_Exercise description_. Wherever the word "callstack" appears in a line of the records, copy that line.

Segment Open

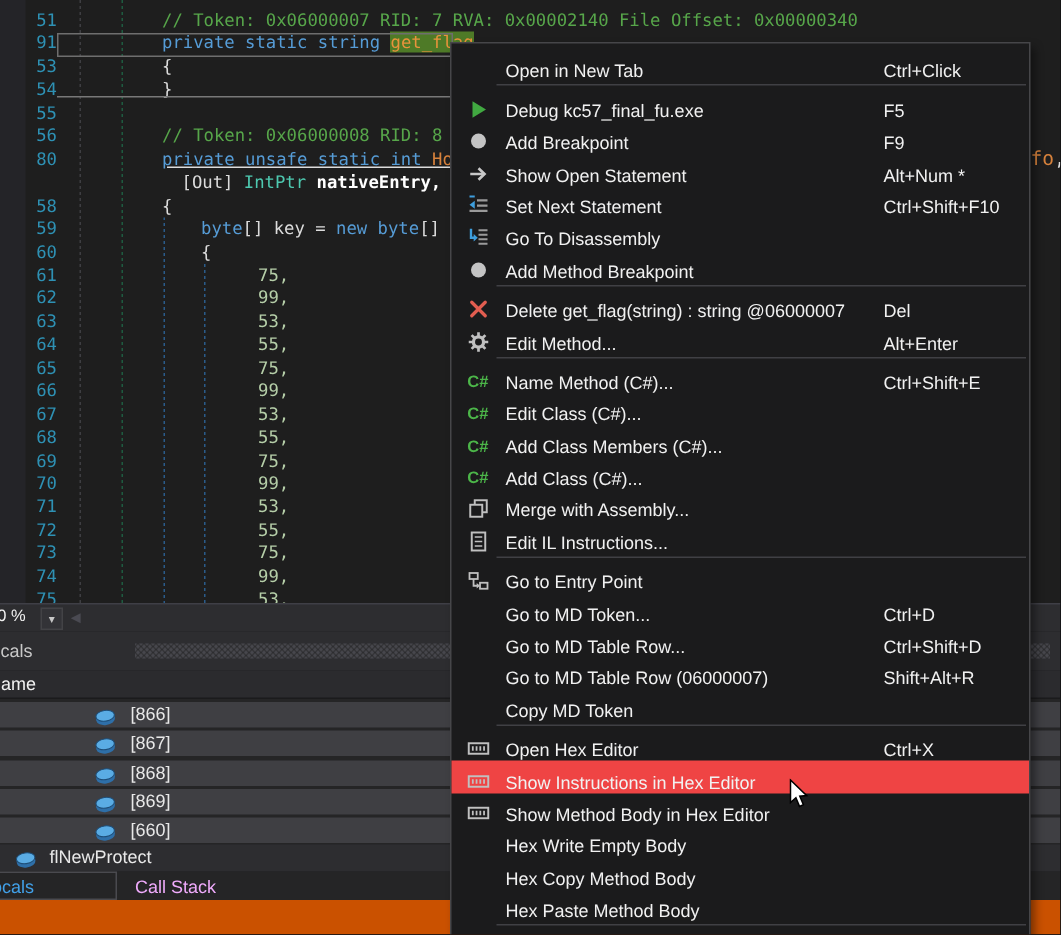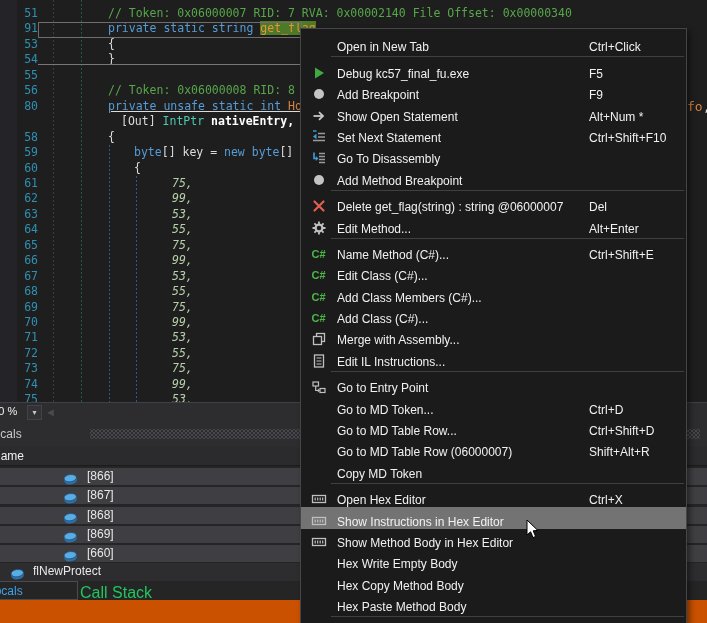--- a/index.html
+++ b/index.html
@@ -15,21 +15,21 @@
   .code-line{position:absolute;left:0;width:707px;height:15.45px;line-height:15.45px;
              font-family:"DejaVu Sans Mono",monospace;font-size:11.5px;}
   .gutter-num{position:absolute;left:0;top:0;width:38px;text-align:right;color:#2E91B4;}
   .code-text{position:absolute;top:0;white-space:pre;color:#DCDCDC;}
   .tok-comment{color:#57A64A;}
   .tok-kw{color:#569CD6;}
   .tok-plain{color:#DCDCDC;}
   .tok-type{color:#4EC9B0;}
   .tok-method{color:#D7823C;}
   .tok-methodhl{color:#E8933C;background:#4E7A27;}
-  .tok-num{color:#B5CEA8;font-style:italic;}
+  .tok-num{color:#B5CEA8;}
   .tok-param{color:#FFFFFF;font-weight:bold;}
   #line52-box{position:absolute;left:38px;top:21.5px;width:264px;height:16px;border:1px solid #6E6E6E;}
   #method-divider{position:absolute;left:38px;top:64px;width:265px;height:1px;background:#787878;}
   #code-frag{position:absolute;left:687px;top:98.7px;height:15.45px;line-height:15.45px;
              font-family:"DejaVu Sans Mono",monospace;font-size:13px;white-space:pre;}
 
   
   #zoombar{position:absolute;left:0;top:402px;width:707px;height:19px;background:#2D2D30;border-top:1px solid #3F3F46;}
   #zoom-label{position:absolute;left:-14px;top:2px;font-size:11px;color:#F1F1F1;}
   #zoom-dropdown{position:absolute;left:27px;top:2px;width:15px;height:15px;background:#333337;border:1px solid #434346;
@@ -47,28 +47,28 @@
   #locals-rows{position:absolute;left:0;top:466px;width:707px;height:115px;background:#252526;}
   .local-row{position:absolute;left:0;width:707px;height:17px;background:#3F3F43;}
   .local-row.toplevel{background:#2D2D30;height:18px;}
   .local-label{position:absolute;top:1px;font-size:12px;color:#E8E8E8;}
   .local-icon{position:absolute;top:3px;width:14px;height:11px;transform:rotate(-8deg);}
 
   
   #tabs{position:absolute;left:0;top:581px;width:707px;height:19px;background:#252526;}
   #tab-locals{position:absolute;left:-20px;top:0;width:98px;height:19px;border:1px solid #4A4A4F;background:#252526;}
   #tab-locals-text{position:absolute;left:7px;top:2px;font-size:12px;color:#41A0E8;}
-  #tab-callstack-text{position:absolute;left:80px;top:3px;font-size:16px;color:#22c55e;}
+  #tab-callstack-text{position:absolute;left:90px;top:3px;font-size:12px;color:#f0abfc;}
   #statusbar{position:absolute;left:0;top:600px;width:707px;height:23px;background:#CA5100;}
 
   
   #context-menu{position:absolute;left:300px;top:28px;width:387px;height:600px;background:#1B1B1C;
                 border:1px solid #464649;box-shadow:3px 3px 6px rgba(0,0,0,.45);padding-top:4px;z-index:50;}
   .menu-item{position:relative;height:21.4px;display:flex;align-items:flex-end;color:#F1F1F1;font-size:12px;}
-  .menu-item.hl{background:#737373;}
+  .menu-item.hl{background:#ef4444;}
   .mi-icon{width:36px;flex:none;display:flex;justify-content:center;align-items:center;}
   .mi-label{white-space:nowrap;}
   .mi-shortcut{position:absolute;left:288px;white-space:nowrap;}
   .menu-sep{height:1px;background:#404044;margin:2px 2px 2px 30px;}
 
   
   #cursor{position:absolute;left:526px;top:519px;z-index:99;}
 </style>
 </head>
 <body>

Segment Closed

_Output for this exercise_.
-  #tab-callstack-text{position:absolute;left:80px;top:3px;font-size:16px;color:#22c55e;}
+  #tab-callstack-text{position:absolute;left:90px;top:3px;font-size:12px;color:#f0abfc;}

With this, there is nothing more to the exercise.